The Custom Formatting API returns your original transcript response with formatting applied to the text field and additional formatting details in the speech_understanding object. When format_utterances is enabled, formatted utterances with preserved timestamps are also included.
{ "id": "2accd7f2-445b-4d08-b10b-1bafdd5906ed", "status": "completed", "text": "Yes, I would appreciate it if you could call me back. My phone number is (555)679-3466...", "speech_understanding": { "request": { "custom_formatting": { "date": "mm/dd/yyyy", "phone_number": "(xxx)xxx-xxxx", "email": "username@domain.com", "format_utterances": true } }, "response": { "custom_formatting": { "formatted_text": "Yes, I would appreciate it if you could call me back. My phone number is (555)679-3466...", "formatted_utterances": [ { "confidence": 0.9920061471354167, "end": 26000, "speaker": "A", "start": 1920, "text": "Yes, I would appreciate it if you could call me back. My phone number is (555)679-3466...", "words": [ { "speaker": "A", "start": 1920, "end": 2160, "text": "Yes,", "confidence": 0.808349609375 } // ... more words ] } ], "mapping": { "555-679-3466": "(555)679-3466", "555-679-8244": "(555)679-8244" }, "status": "success" } } }}
Key
Type
Description
text
string
The transcript text with custom formatting applied.
speech_understanding
object
Container for speech understanding request and response information.
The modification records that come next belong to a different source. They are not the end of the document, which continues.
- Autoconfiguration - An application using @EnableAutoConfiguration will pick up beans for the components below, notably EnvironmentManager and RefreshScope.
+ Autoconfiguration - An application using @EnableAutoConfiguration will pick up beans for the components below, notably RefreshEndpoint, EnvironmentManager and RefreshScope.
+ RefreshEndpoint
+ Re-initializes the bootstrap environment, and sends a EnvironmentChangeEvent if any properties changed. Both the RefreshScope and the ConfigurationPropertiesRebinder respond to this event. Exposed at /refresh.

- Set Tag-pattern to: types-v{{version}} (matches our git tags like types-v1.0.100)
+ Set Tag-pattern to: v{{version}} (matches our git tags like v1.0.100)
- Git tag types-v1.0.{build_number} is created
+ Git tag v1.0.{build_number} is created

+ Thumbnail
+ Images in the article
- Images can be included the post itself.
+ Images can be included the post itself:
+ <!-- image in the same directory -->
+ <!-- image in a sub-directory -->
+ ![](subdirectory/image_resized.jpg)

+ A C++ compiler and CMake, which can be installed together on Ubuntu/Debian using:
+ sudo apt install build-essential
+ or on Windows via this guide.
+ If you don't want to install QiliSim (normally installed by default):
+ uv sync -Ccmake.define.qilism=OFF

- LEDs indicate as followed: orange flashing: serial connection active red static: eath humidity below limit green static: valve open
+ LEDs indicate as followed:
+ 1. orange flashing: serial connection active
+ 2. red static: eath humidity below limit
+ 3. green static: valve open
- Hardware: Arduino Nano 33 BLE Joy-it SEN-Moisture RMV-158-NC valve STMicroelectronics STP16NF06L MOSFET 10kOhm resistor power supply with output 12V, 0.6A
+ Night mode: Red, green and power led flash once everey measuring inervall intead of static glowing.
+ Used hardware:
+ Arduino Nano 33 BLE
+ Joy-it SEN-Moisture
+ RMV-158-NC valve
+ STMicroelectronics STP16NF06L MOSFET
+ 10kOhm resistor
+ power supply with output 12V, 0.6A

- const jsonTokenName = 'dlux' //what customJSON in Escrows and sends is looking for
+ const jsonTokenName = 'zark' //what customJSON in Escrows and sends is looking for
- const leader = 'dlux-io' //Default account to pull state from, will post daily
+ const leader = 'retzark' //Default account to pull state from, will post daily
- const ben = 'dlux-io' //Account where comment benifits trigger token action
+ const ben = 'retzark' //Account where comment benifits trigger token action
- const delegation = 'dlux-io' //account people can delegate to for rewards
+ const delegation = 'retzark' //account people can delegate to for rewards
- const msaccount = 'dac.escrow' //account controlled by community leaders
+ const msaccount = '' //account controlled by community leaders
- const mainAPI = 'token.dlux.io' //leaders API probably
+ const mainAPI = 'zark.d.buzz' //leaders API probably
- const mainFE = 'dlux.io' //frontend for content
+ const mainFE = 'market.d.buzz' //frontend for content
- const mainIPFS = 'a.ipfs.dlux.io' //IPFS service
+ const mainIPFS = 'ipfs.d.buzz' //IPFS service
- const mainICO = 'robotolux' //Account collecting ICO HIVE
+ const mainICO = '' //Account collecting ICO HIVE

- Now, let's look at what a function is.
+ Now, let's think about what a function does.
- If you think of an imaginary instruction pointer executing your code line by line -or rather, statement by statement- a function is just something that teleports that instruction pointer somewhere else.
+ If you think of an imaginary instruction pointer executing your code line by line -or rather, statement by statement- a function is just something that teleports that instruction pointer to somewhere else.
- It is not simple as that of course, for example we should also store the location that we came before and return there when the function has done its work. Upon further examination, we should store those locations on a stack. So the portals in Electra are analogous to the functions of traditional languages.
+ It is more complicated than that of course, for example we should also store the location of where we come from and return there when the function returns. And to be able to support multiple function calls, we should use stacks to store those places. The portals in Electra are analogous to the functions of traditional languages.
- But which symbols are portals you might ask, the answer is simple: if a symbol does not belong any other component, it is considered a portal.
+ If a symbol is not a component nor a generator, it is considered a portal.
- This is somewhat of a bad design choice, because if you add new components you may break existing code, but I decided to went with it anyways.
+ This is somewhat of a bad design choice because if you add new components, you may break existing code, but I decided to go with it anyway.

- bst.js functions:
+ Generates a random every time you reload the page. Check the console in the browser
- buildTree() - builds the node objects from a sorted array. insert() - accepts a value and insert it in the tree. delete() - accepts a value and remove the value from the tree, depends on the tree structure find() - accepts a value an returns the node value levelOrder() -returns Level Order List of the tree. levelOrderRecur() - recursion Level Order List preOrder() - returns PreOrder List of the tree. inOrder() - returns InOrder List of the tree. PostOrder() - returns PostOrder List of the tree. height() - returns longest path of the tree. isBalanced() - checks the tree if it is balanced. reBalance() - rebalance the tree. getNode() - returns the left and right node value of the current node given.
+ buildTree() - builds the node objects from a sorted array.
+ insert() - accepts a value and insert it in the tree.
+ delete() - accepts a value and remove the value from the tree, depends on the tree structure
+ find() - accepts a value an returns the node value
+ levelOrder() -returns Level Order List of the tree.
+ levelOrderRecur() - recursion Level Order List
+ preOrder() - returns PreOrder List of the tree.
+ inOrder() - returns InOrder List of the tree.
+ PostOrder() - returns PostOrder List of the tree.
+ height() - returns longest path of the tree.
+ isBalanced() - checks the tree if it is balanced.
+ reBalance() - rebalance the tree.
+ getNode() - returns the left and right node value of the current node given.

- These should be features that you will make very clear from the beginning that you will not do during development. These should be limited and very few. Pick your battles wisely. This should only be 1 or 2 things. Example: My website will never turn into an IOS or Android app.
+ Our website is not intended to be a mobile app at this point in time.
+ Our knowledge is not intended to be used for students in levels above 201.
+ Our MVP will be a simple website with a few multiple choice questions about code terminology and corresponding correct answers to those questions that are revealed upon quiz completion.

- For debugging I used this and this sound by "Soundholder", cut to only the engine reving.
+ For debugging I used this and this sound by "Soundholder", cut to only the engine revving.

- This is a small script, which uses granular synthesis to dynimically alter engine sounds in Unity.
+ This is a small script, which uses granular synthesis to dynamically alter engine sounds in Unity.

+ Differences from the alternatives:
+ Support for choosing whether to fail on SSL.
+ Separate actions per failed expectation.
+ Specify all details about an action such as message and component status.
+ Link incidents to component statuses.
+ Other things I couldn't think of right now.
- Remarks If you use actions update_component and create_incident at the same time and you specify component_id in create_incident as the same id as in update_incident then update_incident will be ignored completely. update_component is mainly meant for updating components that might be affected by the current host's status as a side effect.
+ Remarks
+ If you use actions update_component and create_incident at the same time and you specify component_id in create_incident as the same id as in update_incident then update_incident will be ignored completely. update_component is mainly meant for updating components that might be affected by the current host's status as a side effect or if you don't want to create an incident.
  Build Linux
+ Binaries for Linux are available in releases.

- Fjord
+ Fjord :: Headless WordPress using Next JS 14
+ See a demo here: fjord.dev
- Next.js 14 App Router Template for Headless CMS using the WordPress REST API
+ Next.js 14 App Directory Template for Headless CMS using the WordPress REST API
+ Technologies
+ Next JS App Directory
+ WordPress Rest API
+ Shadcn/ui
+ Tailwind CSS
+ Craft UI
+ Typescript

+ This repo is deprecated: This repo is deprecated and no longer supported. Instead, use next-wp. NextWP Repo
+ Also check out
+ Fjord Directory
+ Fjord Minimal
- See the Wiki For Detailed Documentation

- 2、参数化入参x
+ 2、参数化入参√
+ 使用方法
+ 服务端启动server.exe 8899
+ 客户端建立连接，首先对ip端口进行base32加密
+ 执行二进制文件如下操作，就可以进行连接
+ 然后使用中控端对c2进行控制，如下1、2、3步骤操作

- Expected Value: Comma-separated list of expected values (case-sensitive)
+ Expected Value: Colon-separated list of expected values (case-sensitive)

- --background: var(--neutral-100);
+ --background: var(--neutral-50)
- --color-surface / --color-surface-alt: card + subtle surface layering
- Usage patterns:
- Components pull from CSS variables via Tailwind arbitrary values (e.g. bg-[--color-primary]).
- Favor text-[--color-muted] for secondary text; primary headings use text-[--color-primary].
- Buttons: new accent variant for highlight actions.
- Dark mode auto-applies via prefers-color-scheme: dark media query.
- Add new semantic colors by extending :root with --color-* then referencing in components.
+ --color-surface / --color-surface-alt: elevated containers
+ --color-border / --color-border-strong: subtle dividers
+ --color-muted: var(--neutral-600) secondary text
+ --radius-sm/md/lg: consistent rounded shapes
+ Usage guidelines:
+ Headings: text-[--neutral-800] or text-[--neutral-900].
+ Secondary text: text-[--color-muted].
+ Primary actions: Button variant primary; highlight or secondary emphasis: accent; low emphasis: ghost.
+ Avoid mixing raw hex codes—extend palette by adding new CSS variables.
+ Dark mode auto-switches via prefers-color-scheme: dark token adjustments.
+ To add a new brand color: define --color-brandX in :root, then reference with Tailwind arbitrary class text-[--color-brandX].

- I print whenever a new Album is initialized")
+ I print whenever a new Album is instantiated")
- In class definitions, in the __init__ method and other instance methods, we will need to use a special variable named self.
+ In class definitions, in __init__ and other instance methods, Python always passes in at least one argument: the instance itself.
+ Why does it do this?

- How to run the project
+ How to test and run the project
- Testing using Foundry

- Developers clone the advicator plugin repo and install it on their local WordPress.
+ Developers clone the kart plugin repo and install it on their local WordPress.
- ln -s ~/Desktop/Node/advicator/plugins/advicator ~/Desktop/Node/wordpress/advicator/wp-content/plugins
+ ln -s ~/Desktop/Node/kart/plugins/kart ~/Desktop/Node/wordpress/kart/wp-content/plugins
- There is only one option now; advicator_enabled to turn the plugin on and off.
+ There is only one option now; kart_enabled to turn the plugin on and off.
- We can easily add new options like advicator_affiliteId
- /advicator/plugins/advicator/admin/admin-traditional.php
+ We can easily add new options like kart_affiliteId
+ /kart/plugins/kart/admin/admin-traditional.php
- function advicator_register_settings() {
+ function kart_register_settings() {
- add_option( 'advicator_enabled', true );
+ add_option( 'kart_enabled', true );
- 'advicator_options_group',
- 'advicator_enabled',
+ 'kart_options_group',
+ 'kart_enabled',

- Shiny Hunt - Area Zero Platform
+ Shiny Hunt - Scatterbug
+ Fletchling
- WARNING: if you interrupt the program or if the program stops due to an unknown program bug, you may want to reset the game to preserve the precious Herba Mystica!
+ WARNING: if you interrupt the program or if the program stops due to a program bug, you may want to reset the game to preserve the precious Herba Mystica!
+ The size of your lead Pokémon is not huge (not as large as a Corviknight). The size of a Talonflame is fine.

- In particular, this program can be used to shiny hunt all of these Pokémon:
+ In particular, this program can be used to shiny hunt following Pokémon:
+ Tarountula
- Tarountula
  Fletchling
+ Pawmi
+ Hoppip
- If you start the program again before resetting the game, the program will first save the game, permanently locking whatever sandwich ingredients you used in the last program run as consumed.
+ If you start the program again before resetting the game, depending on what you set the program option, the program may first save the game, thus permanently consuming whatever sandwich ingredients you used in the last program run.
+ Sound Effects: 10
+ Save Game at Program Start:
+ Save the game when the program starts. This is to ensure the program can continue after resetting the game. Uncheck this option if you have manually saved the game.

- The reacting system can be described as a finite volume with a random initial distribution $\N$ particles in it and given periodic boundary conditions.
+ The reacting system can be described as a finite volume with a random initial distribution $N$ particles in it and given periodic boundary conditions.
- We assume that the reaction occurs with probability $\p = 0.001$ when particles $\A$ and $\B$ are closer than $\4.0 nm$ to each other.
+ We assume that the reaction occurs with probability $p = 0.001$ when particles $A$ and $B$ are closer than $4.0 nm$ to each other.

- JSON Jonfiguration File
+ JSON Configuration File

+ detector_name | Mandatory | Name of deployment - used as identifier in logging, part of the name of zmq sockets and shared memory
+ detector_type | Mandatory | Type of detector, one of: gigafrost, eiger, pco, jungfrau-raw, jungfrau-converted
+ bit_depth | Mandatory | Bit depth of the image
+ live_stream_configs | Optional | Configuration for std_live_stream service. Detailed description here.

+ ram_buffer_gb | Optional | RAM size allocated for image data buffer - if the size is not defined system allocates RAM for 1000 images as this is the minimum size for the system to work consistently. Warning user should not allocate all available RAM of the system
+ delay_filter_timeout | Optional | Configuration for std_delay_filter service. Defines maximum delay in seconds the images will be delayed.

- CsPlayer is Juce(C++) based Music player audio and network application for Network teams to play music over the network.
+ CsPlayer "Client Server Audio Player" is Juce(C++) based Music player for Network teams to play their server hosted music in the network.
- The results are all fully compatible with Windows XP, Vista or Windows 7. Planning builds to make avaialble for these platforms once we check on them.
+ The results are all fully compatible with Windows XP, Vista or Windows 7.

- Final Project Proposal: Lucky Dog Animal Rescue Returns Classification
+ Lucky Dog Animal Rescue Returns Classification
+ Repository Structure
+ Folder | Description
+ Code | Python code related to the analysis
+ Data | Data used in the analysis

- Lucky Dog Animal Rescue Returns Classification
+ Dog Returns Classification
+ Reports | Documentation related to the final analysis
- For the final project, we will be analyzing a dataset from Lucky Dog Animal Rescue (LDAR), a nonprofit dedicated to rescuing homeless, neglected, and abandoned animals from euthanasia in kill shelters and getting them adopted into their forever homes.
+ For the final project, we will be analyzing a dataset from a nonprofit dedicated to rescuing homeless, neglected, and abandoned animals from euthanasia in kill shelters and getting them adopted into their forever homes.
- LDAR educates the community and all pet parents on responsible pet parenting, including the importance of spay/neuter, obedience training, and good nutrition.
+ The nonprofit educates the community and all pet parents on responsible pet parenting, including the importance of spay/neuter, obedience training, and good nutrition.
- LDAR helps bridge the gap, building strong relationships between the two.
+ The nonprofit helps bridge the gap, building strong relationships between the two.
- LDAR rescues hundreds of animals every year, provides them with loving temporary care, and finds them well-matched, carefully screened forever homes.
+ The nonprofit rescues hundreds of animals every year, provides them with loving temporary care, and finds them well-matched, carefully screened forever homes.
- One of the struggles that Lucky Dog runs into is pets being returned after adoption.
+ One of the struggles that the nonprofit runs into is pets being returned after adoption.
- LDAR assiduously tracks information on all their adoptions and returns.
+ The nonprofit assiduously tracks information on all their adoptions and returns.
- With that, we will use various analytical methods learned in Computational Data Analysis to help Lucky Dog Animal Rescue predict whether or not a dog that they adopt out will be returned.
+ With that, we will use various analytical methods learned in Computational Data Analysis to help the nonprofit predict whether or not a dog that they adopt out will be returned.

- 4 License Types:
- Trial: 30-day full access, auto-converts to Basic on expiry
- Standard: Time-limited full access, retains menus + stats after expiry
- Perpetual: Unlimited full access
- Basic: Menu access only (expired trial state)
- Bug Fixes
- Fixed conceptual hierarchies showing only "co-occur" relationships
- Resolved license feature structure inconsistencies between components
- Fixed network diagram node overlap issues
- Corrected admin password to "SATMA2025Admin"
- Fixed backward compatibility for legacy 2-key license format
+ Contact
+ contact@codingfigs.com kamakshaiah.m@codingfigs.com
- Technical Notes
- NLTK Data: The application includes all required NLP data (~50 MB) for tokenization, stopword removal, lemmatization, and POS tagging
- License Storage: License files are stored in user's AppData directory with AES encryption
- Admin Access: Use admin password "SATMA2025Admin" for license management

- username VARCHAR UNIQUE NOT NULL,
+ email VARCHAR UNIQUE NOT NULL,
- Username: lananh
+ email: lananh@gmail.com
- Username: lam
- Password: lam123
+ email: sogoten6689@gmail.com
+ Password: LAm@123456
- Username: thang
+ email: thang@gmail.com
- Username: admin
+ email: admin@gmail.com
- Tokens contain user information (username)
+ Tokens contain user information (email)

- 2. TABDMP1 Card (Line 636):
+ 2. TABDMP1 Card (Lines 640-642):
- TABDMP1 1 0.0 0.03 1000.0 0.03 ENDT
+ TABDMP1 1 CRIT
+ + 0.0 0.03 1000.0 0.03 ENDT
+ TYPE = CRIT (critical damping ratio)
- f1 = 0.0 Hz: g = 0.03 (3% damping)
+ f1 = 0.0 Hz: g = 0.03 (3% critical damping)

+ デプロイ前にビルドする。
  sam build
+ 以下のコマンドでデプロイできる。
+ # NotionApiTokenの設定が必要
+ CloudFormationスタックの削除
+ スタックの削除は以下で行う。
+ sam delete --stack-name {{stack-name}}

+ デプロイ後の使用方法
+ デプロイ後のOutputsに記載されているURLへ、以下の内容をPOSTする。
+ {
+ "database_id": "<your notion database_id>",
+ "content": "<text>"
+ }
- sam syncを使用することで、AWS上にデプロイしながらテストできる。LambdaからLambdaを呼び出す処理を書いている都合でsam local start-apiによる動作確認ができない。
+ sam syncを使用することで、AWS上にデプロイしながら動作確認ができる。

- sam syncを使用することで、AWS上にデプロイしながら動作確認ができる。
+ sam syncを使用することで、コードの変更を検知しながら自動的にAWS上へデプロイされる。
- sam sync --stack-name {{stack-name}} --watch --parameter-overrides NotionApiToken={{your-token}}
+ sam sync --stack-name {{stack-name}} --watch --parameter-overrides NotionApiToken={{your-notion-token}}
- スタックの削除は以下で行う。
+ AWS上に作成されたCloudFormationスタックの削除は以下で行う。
speech_understanding.request
object
The original custom formatting request configuration that was submitted.
speech_understanding.request.custom_formatting
object
The formatting parameters that were used.
speech_understanding.response
object
The response information from the formatting process.
Array of speaker utterances with formatting applied. Only present when format_utterances is true. Each utterance includes speaker label, timestamps, confidence scores, formatted text, and word-level details with preserved timestamps.
When format_utterances is enabled, each object in the formatted_utterances array contains:
Field
Type
Description
speaker
string
Speaker identifier (e.g., “A”, “B”)
start
integer
Start time of the utterance in milliseconds
end
integer
End time of the utterance in milliseconds
text
string
The utterance text with custom formatting applied
confidence
number
Confidence score for the utterance (0-1)
words
array
Array of word objects with individual timestamps, text (formatted), confidence scores, and speaker labels
Important: All timestamps in both utterances and words are preserved exactly as they appear in the original transcription, ensuring perfect temporal alignment with the audio even after formatting is applied.
Transcribed text with your custom formatting rules applied
Same as custom formatting
speech_understanding
Not present
Object containing formatting request, response, and mapping
Same, plus formatted_text and formatted_utterances
utterances
Speaker-separated segments with original text
Unchanged
Unchanged (original utterances remain)
Word timestamps
Original timestamps
Preserved exactly
Preserved exactly in formatted_utterances
All other fields from the original transcript (words, utterances, confidence, etc.) remain unchanged. The formatted_utterances field provides an additional view of the data with formatting applied while maintaining complete timestamp fidelity.